This paper and others has been a cause of alarm for the Washington State oyster industry. Currently oyster growers can do work arounds to get oyster spat to take by limiting spat activities during periods of warmer water when upwelling is not taking place or by buffering the water oyster hatcheries take in. Oysters, particularly the big non native ones grown (natives are grown as well) could be described as living on the fringe in the Pacific Northwest coastal waters in regards to carbonate. The concern is that over time the frequency and scale of low carbonate water will have broader corrosive effect in areas with upwelling cold water. Feely and others (2012) have estimated that the upward migration of aragonite and calcite saturation horizon is on the order of 1 meter per year due to CO2 inputs into the ocean.

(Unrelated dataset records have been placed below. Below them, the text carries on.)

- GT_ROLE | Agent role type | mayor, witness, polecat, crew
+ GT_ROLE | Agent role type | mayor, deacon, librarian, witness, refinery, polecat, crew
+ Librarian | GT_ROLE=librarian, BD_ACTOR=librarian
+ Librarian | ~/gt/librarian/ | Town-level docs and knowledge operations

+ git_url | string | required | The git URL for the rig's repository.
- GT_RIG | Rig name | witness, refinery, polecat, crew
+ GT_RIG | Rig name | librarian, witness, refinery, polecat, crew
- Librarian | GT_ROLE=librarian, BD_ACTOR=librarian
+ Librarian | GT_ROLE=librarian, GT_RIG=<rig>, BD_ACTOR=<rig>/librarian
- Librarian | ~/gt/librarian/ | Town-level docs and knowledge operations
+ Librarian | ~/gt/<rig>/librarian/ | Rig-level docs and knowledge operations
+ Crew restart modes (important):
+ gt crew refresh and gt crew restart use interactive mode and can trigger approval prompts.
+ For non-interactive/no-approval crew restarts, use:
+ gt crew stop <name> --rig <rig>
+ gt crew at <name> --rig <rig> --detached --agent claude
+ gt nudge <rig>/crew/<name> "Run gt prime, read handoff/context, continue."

I don't want to get into a critique of Cliff Mass (cliffmass.blogspot) critique on the Seattle Times article ( I'll just say I very much enjoy Cliff Mass' blog on weather and thought the Craig Welch Seattle Times article was extremely well done and researched.

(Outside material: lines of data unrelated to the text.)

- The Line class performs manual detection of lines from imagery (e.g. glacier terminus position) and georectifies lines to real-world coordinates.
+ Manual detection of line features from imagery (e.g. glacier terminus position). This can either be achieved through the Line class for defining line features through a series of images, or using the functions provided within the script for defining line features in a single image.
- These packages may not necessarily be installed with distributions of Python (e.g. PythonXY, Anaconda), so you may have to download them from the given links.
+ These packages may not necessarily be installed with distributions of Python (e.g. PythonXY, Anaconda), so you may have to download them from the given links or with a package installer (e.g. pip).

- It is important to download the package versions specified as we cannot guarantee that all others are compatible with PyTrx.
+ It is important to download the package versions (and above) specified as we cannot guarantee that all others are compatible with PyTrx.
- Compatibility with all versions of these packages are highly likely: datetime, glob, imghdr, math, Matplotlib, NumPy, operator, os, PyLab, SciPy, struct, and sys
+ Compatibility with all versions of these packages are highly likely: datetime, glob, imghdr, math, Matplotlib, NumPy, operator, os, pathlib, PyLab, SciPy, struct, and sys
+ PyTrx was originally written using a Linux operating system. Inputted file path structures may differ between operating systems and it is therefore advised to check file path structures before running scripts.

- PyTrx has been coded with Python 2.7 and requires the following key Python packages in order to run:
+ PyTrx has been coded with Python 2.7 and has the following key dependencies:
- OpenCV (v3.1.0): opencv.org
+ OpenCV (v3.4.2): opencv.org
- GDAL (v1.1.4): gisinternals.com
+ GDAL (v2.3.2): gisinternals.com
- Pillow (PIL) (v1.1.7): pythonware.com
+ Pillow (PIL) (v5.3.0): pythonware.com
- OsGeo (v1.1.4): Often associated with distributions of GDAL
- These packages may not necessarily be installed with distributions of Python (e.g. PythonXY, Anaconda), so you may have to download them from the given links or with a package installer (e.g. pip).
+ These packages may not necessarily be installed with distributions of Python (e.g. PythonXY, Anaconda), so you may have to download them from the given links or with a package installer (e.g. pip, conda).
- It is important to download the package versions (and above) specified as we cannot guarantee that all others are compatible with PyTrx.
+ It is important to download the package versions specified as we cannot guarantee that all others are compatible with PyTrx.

However, as alarming as the Welch article was I found this graph very disturbing:

Zeebe and Zachos (2013) looked at the loading rate of CO2 into ocean water under current "business as usual" and compared it to their estimated rate for the Paleocene-Eocene Thermal Maximum (PETM). The PETM had CO2 levels and temperatures reflective of where we may be heading if we stay on the same CO2 path. In addition to the much warmer climate, the ocean consequences if we stay on the same path will be sharply different than that of the PETM; surface saturation for calcite would rapidly plummet to much lower levels than during the PETM. This would have a dramatic impact on ocean life. Yes it is alarming.


1 comment:

Elizabeth said...

Good job, Dan. Thanks.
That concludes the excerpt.